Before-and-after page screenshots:
§

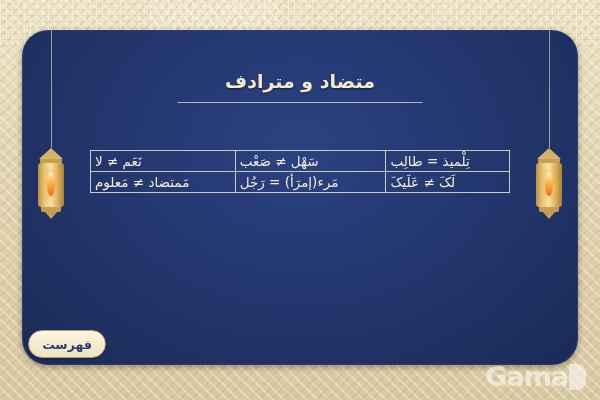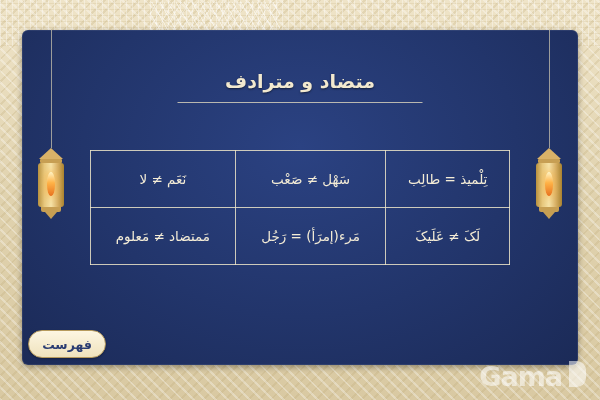--- a/index.html
+++ b/index.html
@@ -50,21 +50,21 @@
     opacity: .85;
   }
 
   
   #panel {
     position: absolute;
     left: 22px;
     top: 30px;
     width: 556px;
     height: 335px;
-    border-radius: 6px;
+    border-radius: 26px;
     background: radial-gradient(ellipse at 50% 35%, #2b4282 0%, #22356b 55%, #1b2a57 100%);
     box-shadow: 0 2px 6px rgba(0,0,0,.35), inset 0 0 0 1px rgba(255,255,255,.07);
   }
 
   
   #title {
     position: absolute;
     top: 40px;
     left: 0; right: 0;
     text-align: center;
@@ -92,22 +92,22 @@
     left: 50%;
     transform: translateX(-50%);
     width: 420px;
     border-collapse: collapse;
     direction: rtl;
   }
   #word-table td {
     border: 1px solid rgba(235,228,200,.85);
     color: #f4ecd6;
     font-size: 13.5px;
-    text-align: center;
-    padding: 20px 4px;
+    text-align: left;
+    padding: 2px 4px;
     white-space: nowrap;
     font-family: "DejaVu Sans", sans-serif;
   }
 
   
   .lantern-wrap {
     position: absolute;
     top: 30px;
     width: 46px;
     text-align: center;
@@ -185,21 +185,22 @@
     cursor: pointer;
     box-shadow: 0 1px 2px rgba(0,0,0,.3);
   }
 
   
   #watermark {
     position: absolute;
     right: 14px;
     bottom: 8px;
     display: flex;
-    gap: 9px;
+    align-items: center;
+    gap: 3px;
     opacity: .55;
     pointer-events: none;
   }
   #watermark-text {
     font-size: 27px;
     font-weight: bold;
     color: #ffffff;
     letter-spacing: -1px;
     font-family: "DejaVu Sans", sans-serif;
   }

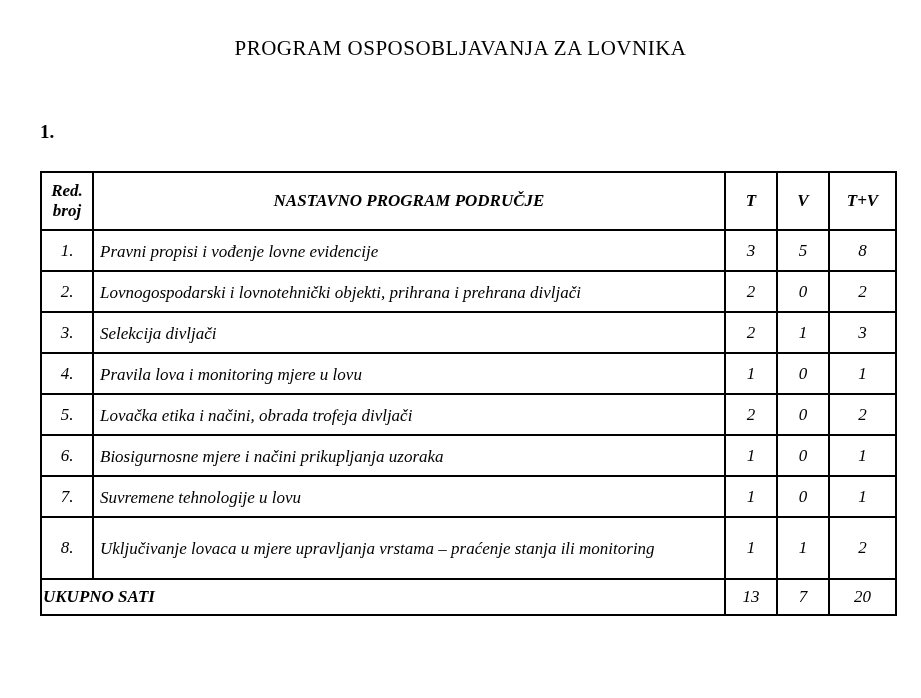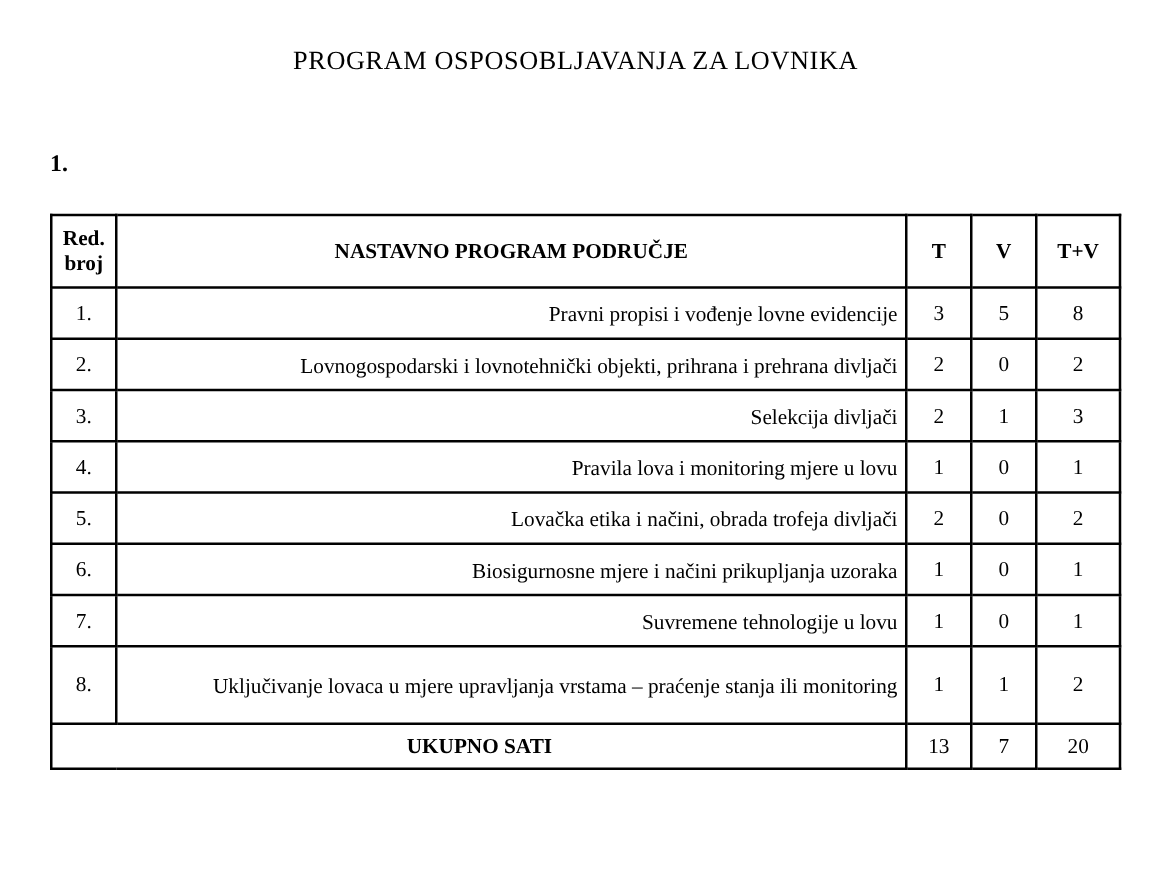--- a/index.html
+++ b/index.html
@@ -33,20 +33,21 @@
   .section-number {
     width: 70px;
     flex: 0 0 70px;
   }
   table.program-table {
     border-collapse: collapse;
     margin-left: 40px;
     margin-top: 28px;
     width: 855px;
     table-layout: fixed;
+    font-style: italic;
   }
   .program-table td, .program-table th {
     border: 2px solid #000000;
     font-size: 17px;
     vertical-align: middle;
     overflow: hidden;
   }
   .program-table th {
     font-weight: bold;
     text-align: center;
@@ -57,33 +58,33 @@
   .col-num   { width: 52px; }
   .col-subj  { width: 632px; }
   .col-t     { width: 52px; }
   .col-v     { width: 52px; }
   .col-tv    { width: 67px; }
   .cell-num {
     text-align: center;
     height: 41px;
   }
   .cell-subj {
-    text-align: right;
+    text-align: left;
     padding: 2px 6px 0 6px;
     line-height: 1.25;
   }
   .cell-val {
     text-align: center;
     font-size: 16px;
   }
   tr.row-tall td { height: 62px; }
   tr.row-total td { height: 36px; }
   .cell-total-label {
     font-weight: bold;
-    text-align: center;
+    text-align: left;
     padding-left: 1px;
     font-size: 18px;
     border-radius: 10px;
   }
 </style>
 </head>
 <body>
 
 <div class="page">
 

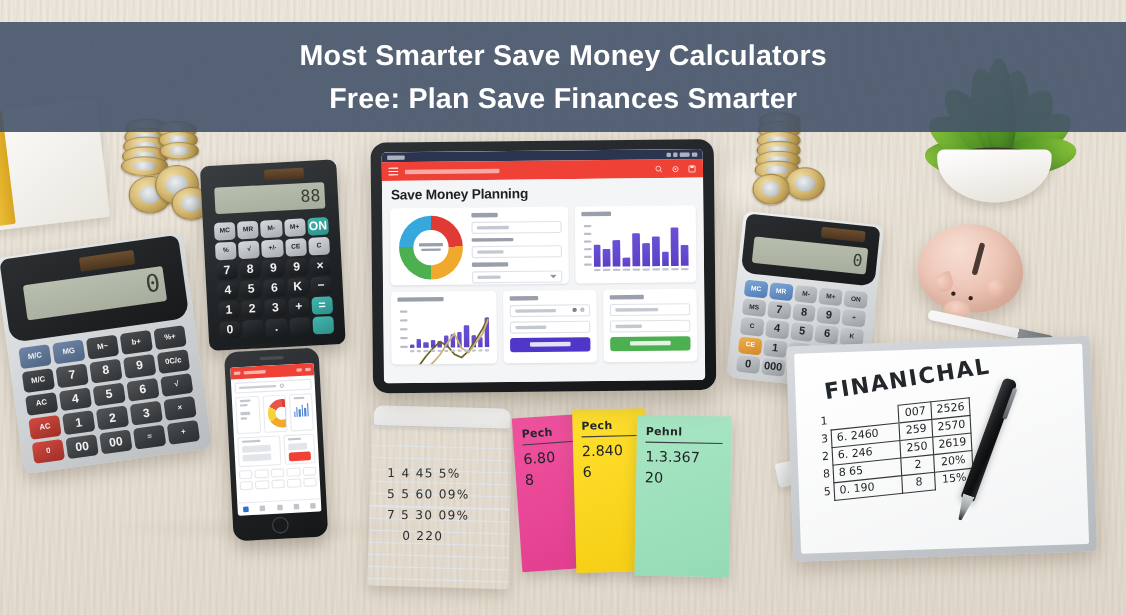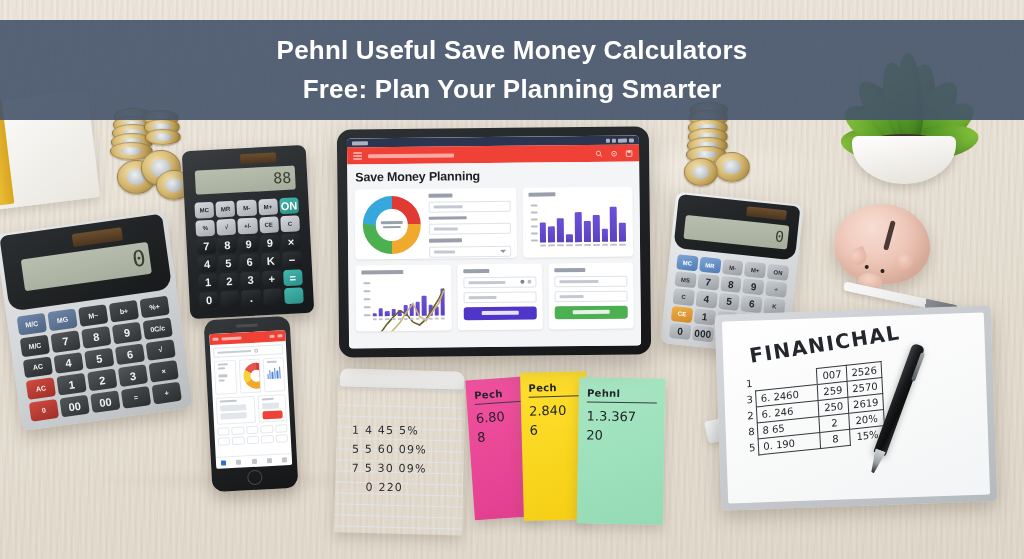--- a/index.html
+++ b/index.html
@@ -1010,17 +1010,17 @@
         </tr>
       </tbody>
         </table>
       <div class="pen">
           <span class="clip"></span>
         </div>
     </div>
   </div>
 
   <div id="banner">
-    <div class="line">Pehnl Useful Save Money Calculators</div>
-    <div class="line">Free: Plan Your Planning Smarter</div>
+    <div class="line">Most Smarter Save Money Calculators</div>
+    <div class="line">Free: Plan Save Finances Smarter</div>
   </div>
 
 </div>
 
 </body></html>

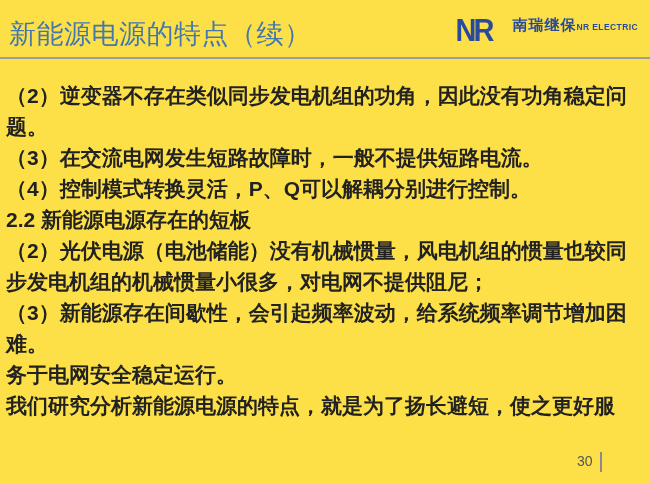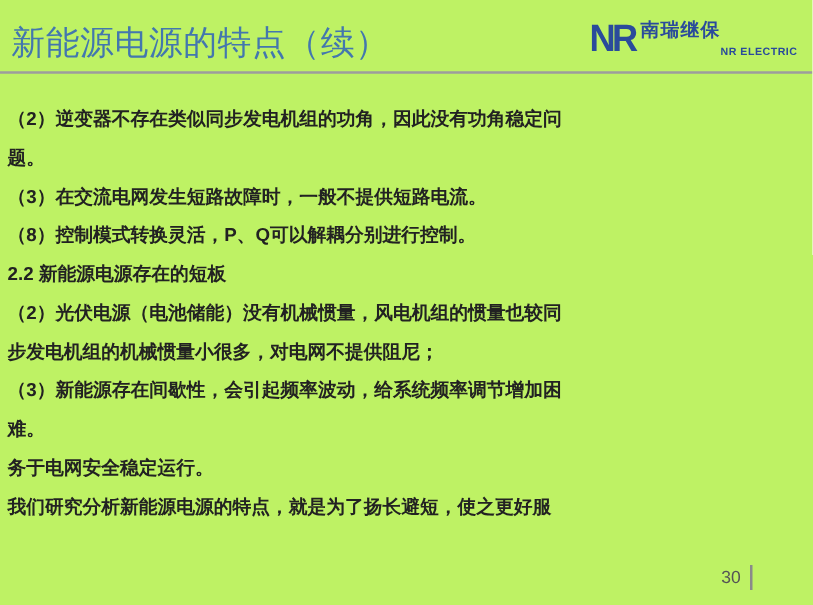--- a/index.html
+++ b/index.html
@@ -5,41 +5,41 @@
   html, body {
     margin: 0;
     padding: 0;
     background: #ffffff;
     font-family: "Liberation Sans", sans-serif;
   }
   .slide {
     position: relative;
     width: 650px;
     height: 484px;
-    background: #bef264;
+    background: #fde047;
     overflow: hidden;
   }
   
   .slide-title {
     position: absolute;
     left: 9px;
     top: 16px;
     font-size: 27px;
     font-weight: normal;
     color: #4377ae;
     letter-spacing: 0.5px;
     white-space: nowrap;
   }
   .logo {
     position: absolute;
     right: 12px;
     top: 17px;
     display: flex;
     align-items: flex-start;
-    gap: 5px;
+    gap: 21px;
   }
   .logo-mark {
     font-size: 29px;
     font-weight: 900;
     color: #2a4b9b;
     letter-spacing: -3px;
     line-height: 1;
     transform: scaleY(1.05);
   }
   .logo-text {
@@ -50,39 +50,39 @@
     font-size: 15px;
     font-weight: bold;
     color: #2a4b9b;
     letter-spacing: 1px;
   }
   .logo-en {
     font-size: 8.5px;
     font-weight: bold;
     color: #2a4b9b;
     letter-spacing: 0.4px;
-    margin-top: 20px;
+    margin-top: 6px;
   }
   .header-divider {
     position: absolute;
     left: 0;
     top: 57px;
     width: 650px;
     height: 2px;
     background: #9d9d9d;
   }
   
   .content {
     position: absolute;
     left: 6px;
     top: 80px;
     width: 642px;
     color: #222222;
     font-weight: bold;
-    font-size: 15px;
+    font-size: 21px;
   }
   .line {
     height: 31px;
     line-height: 31px;
     white-space: nowrap;
   }
   
   .page-divider {
     position: absolute;
     left: 600px;
@@ -113,21 +113,21 @@
       <span class="logo-en">NR ELECTRIC</span>
     </span>
   </div>
 
   <div class="header-divider"></div>
 
   <div class="content">
     <div class="line">（2）逆变器不存在类似同步发电机组的功角，因此没有功角稳定问</div>
     <div class="line">题。</div>
     <div class="line">（3）在交流电网发生短路故障时，一般不提供短路电流。</div>
-    <div class="line">（8）控制模式转换灵活，P、Q可以解耦分别进行控制。</div>
+    <div class="line">（4）控制模式转换灵活，P、Q可以解耦分别进行控制。</div>
     <div class="line">2.2 新能源电源存在的短板</div>
     <div class="line">（2）光伏电源（电池储能）没有机械惯量，风电机组的惯量也较同</div>
     <div class="line">步发电机组的机械惯量小很多，对电网不提供阻尼；</div>
     <div class="line">（3）新能源存在间歇性，会引起频率波动，给系统频率调节增加困</div>
     <div class="line">难。</div>
     <div class="line">务于电网安全稳定运行。</div>
     <div class="line">我们研究分析新能源电源的特点，就是为了扬长避短，使之更好服</div>
   </div>
 
   <div class="page-divider"></div>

§

Exercise goal: Reprint every record exactly and skip the pictures.

Written solution:
--- a/index.html
+++ b/index.html
@@ -50,21 +50,21 @@
     opacity: .85;
   }
 
   
   #panel {
     position: absolute;
     left: 22px;
     top: 30px;
     width: 556px;
     height: 335px;
-    border-radius: 6px;
+    border-radius: 26px;
     background: radial-gradient(ellipse at 50% 35%, #2b4282 0%, #22356b 55%, #1b2a57 100%);
     box-shadow: 0 2px 6px rgba(0,0,0,.35), inset 0 0 0 1px rgba(255,255,255,.07);
   }
 
   
   #title {
     position: absolute;
     top: 40px;
     left: 0; right: 0;
     text-align: center;
@@ -92,22 +92,22 @@
     left: 50%;
     transform: translateX(-50%);
     width: 420px;
     border-collapse: collapse;
     direction: rtl;
   }
   #word-table td {
     border: 1px solid rgba(235,228,200,.85);
     color: #f4ecd6;
     font-size: 13.5px;
-    text-align: center;
-    padding: 20px 4px;
+    text-align: left;
+    padding: 2px 4px;
     white-space: nowrap;
     font-family: "DejaVu Sans", sans-serif;
   }
 
   
   .lantern-wrap {
     position: absolute;
     top: 30px;
     width: 46px;
     text-align: center;
@@ -185,21 +185,22 @@
     cursor: pointer;
     box-shadow: 0 1px 2px rgba(0,0,0,.3);
   }
 
   
   #watermark {
     position: absolute;
     right: 14px;
     bottom: 8px;
     display: flex;
-    gap: 9px;
+    align-items: center;
+    gap: 3px;
     opacity: .55;
     pointer-events: none;
   }
   #watermark-text {
     font-size: 27px;
     font-weight: bold;
     color: #ffffff;
     letter-spacing: -1px;
     font-family: "DejaVu Sans", sans-serif;
   }

--- a/index.html
+++ b/index.html
@@ -33,20 +33,21 @@
   .section-number {
     width: 70px;
     flex: 0 0 70px;
   }
   table.program-table {
     border-collapse: collapse;
     margin-left: 40px;
     margin-top: 28px;
     width: 855px;
     table-layout: fixed;
+    font-style: italic;
   }
   .program-table td, .program-table th {
     border: 2px solid #000000;
     font-size: 17px;
     vertical-align: middle;
     overflow: hidden;
   }
   .program-table th {
     font-weight: bold;
     text-align: center;
@@ -57,33 +58,33 @@
   .col-num   { width: 52px; }
   .col-subj  { width: 632px; }
   .col-t     { width: 52px; }
   .col-v     { width: 52px; }
   .col-tv    { width: 67px; }
   .cell-num {
     text-align: center;
     height: 41px;
   }
   .cell-subj {
-    text-align: right;
+    text-align: left;
     padding: 2px 6px 0 6px;
     line-height: 1.25;
   }
   .cell-val {
     text-align: center;
     font-size: 16px;
   }
   tr.row-tall td { height: 62px; }
   tr.row-total td { height: 36px; }
   .cell-total-label {
     font-weight: bold;
-    text-align: center;
+    text-align: left;
     padding-left: 1px;
     font-size: 18px;
     border-radius: 10px;
   }
 </style>
 </head>
 <body>
 
 <div class="page">
 

--- a/index.html
+++ b/index.html
@@ -1010,17 +1010,17 @@
         </tr>
       </tbody>
         </table>
       <div class="pen">
           <span class="clip"></span>
         </div>
     </div>
   </div>
 
   <div id="banner">
-    <div class="line">Pehnl Useful Save Money Calculators</div>
-    <div class="line">Free: Plan Your Planning Smarter</div>
+    <div class="line">Most Smarter Save Money Calculators</div>
+    <div class="line">Free: Plan Save Finances Smarter</div>
   </div>
 
 </div>
 
 </body></html>

--- a/index.html
+++ b/index.html
@@ -5,41 +5,41 @@
   html, body {
     margin: 0;
     padding: 0;
     background: #ffffff;
     font-family: "Liberation Sans", sans-serif;
   }
   .slide {
     position: relative;
     width: 650px;
     height: 484px;
-    background: #bef264;
+    background: #fde047;
     overflow: hidden;
   }
   
   .slide-title {
     position: absolute;
     left: 9px;
     top: 16px;
     font-size: 27px;
     font-weight: normal;
     color: #4377ae;
     letter-spacing: 0.5px;
     white-space: nowrap;
   }
   .logo {
     position: absolute;
     right: 12px;
     top: 17px;
     display: flex;
     align-items: flex-start;
-    gap: 5px;
+    gap: 21px;
   }
   .logo-mark {
     font-size: 29px;
     font-weight: 900;
     color: #2a4b9b;
     letter-spacing: -3px;
     line-height: 1;
     transform: scaleY(1.05);
   }
   .logo-text {
@@ -50,39 +50,39 @@
     font-size: 15px;
     font-weight: bold;
     color: #2a4b9b;
     letter-spacing: 1px;
   }
   .logo-en {
     font-size: 8.5px;
     font-weight: bold;
     color: #2a4b9b;
     letter-spacing: 0.4px;
-    margin-top: 20px;
+    margin-top: 6px;
   }
   .header-divider {
     position: absolute;
     left: 0;
     top: 57px;
     width: 650px;
     height: 2px;
     background: #9d9d9d;
   }
   
   .content {
     position: absolute;
     left: 6px;
     top: 80px;
     width: 642px;
     color: #222222;
     font-weight: bold;
-    font-size: 15px;
+    font-size: 21px;
   }
   .line {
     height: 31px;
     line-height: 31px;
     white-space: nowrap;
   }
   
   .page-divider {
     position: absolute;
     left: 600px;
@@ -113,21 +113,21 @@
       <span class="logo-en">NR ELECTRIC</span>
     </span>
   </div>
 
   <div class="header-divider"></div>
 
   <div class="content">
     <div class="line">（2）逆变器不存在类似同步发电机组的功角，因此没有功角稳定问</div>
     <div class="line">题。</div>
     <div class="line">（3）在交流电网发生短路故障时，一般不提供短路电流。</div>
-    <div class="line">（8）控制模式转换灵活，P、Q可以解耦分别进行控制。</div>
+    <div class="line">（4）控制模式转换灵活，P、Q可以解耦分别进行控制。</div>
     <div class="line">2.2 新能源电源存在的短板</div>
     <div class="line">（2）光伏电源（电池储能）没有机械惯量，风电机组的惯量也较同</div>
     <div class="line">步发电机组的机械惯量小很多，对电网不提供阻尼；</div>
     <div class="line">（3）新能源存在间歇性，会引起频率波动，给系统频率调节增加困</div>
     <div class="line">难。</div>
     <div class="line">务于电网安全稳定运行。</div>
     <div class="line">我们研究分析新能源电源的特点，就是为了扬长避短，使之更好服</div>
   </div>
 
   <div class="page-divider"></div>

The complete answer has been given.